De bevlogen ondernemer Hugo van Zuylen ‘Duinrell, kroniek van een familiebedrijf’ is volgens de auteur in de eerste plaats een boek over de geschiedenis van Duinrell, een levensbeschrijving van Hugo van Zuylen, maar bovenal een boek voor (familie)bedrijven en ondernemers. Hoe een bevlogen ondernemer vanuit het niets een succesvol bedrijf opbouwde in een nieuwe sector: “Hij was de eerste Nederlandse attractieondernemer die lid werd van de IAAPA. Dan kwam hij weer terug uit Amerika en voerde bijvoorbeeld bedrijfskleding in. Dat had hij dan in Amerika gezien. Hij was altijd op zoek naar iets nieuws.” Van 1962 tot 2000 groeide Duinrell in voorzieningen, bezoekers, medewerkers, eigenlijk in alles.
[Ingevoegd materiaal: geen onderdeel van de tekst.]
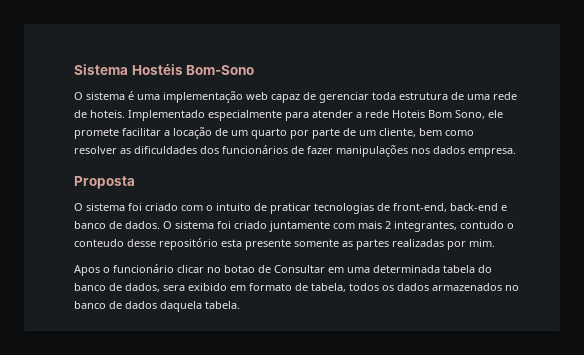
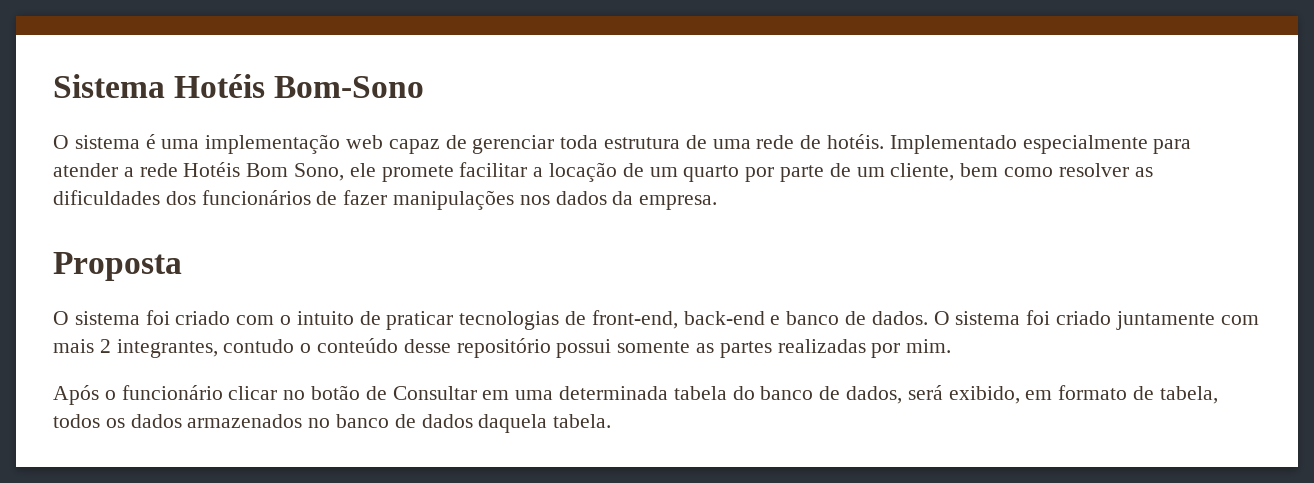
- Sistema Hostéis Bom-Sono
+ Sistema Hotéis Bom-Sono
- O sistema é uma implementação web capaz de gerenciar toda estrutura de uma rede de hoteis.
+ O sistema é uma implementação web capaz de gerenciar toda estrutura de uma rede de hotéis.
- Implementado especialmente para atender a rede Hoteis Bom Sono, ele promete facilitar a locação de um quarto por parte de um cliente, bem como resolver as dificuldades dos funcionários de fazer manipulações nos dados empresa.
+ Implementado especialmente para atender a rede Hotéis Bom Sono, ele promete facilitar a locação de um quarto por parte de um cliente, bem como resolver as dificuldades dos funcionários de fazer manipulações nos dados da empresa.
- O sistema foi criado juntamente com mais 2 integrantes, contudo o conteudo desse repositório esta presente somente as partes realizadas por mim.
+ O sistema foi criado juntamente com mais 2 integrantes, contudo o conteúdo desse repositório possui somente as partes realizadas por mim.
- Apos o funcionário clicar no botao de Consultar em uma determinada tabela do banco de dados, sera exibido em formato de tabela, todos os dados armazenados no banco de dados daquela tabela.
+ Após o funcionário clicar no botão de Consultar em uma determinada tabela do banco de dados, será exibido, em formato de tabela, todos os dados armazenados no banco de dados daquela tabela.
De eerste jaren was de aandacht vooral gericht op het uitbreiden van de camping, de overname van de speeltuin (die werd verpacht) en de kantine . In 1968 krijgt Duinrell het eerste (openlucht) zwembad. In de periode 1972-1981 deden tal van nieuwe attracties hun intrede waaronder de wobbelfietsen, de trampolines en de moonwalk. Aan het eind van die periode kreeg het attractiepark de eerste shows. Shows die het park nog steeds geeft. Bekende artiesten als Hans Klok en Penny de Jager stonden jaren in Duinrell op de planken. In de jaren tachtig maakte het attractiepark een stormachtige groei door. Er kwamen veel nieuwe attracties zoals de botsbootjes, de kikkerachtbaan, een traditionele carroussel, een superglijbaan, een tweede rodelbaan, de monorail Wonderland, een reuzenrad en de zweefmolen Aqua Swing om er maar een paar te noemen. Hoogtepunt was zonder meer de opening van het Tikibad. In de jaren negentig volgen onder meer de Splash en de uitbreiding van het
Tikibad. Op de camping moesten steeds meer gasten wijken voor de door Duinrell bedachte Duingalows en die mag je geen stacaravans noemen. Roderick: “Inderdaad, je mag het geen stacaravans noemen. Vanuit het bestemmingsplan hadden we niet de mogelijkheid huisjes neer te zetten. Onder de duingalows zitten wel vier wielen, maar als ze aankomen, worden ze ingegraven, terras ervoor, weggetje er naar toe, beplanting eromheen. Ze zijn degelijk en winterhard, je hebt helemaal niet het gevoel dat je in een caravan zit. Maar aan de andere kant is het zeker geen stenen bungalow. Daarom moet je het ook niet zo noemen, anders krijgen mensen iets anders dan ze verwachten. Maar het is ook geen standaard stacaravan, vandaar de term duingalow.” Mensen plezier geven Duinrell is een van de weinige grote familiebedrijven in de toeristische sector. Het bedrijf verkopen is nooit overwogen. Waren de eerste schreden van de familie in het toerisme ingegeven door fiscale voordelen, tegenwoordig is het plezier geven aan mensen de belangrijkste drijfveer. Roderick van Zuylen wil van Duinrell samen met zijn broer, die verantwoordelijk is voor de exploitatie, vooral een heel mooi bedrijf maken. “Ik wil mensen plezier geven. Duinrell als mooie parel in de Randstad, dat is mijn droom.” Dat is een hele uitdaging: “Je moet wel de commerciële inslag in de gaten houden. Het is altijd wikken en wegen. We beheren een enorm groot grondgebied. Vijftig hectare die we echt gebruiken en dan nog eens vijftig hectare bos- en duingebied. Daarop staan enorm veel huisjes, gebouwen en attracties met de bijbehorende infrastructuur, ook onder de grond. Je kunt totaal leeglopen op onderhoud. Dan moet je natuurlijk ook nog nieuwe dingen doen. Daarom moet je natuurlijk wel voldoende bezoekers blijven trekken om dit alles te blijven betalen. Alles bij elkaar geen eenvoudige opgave.”
nritmagazine
35
“Als je hier verblijft, heb je gewoon een attractiepark in je achtertuin”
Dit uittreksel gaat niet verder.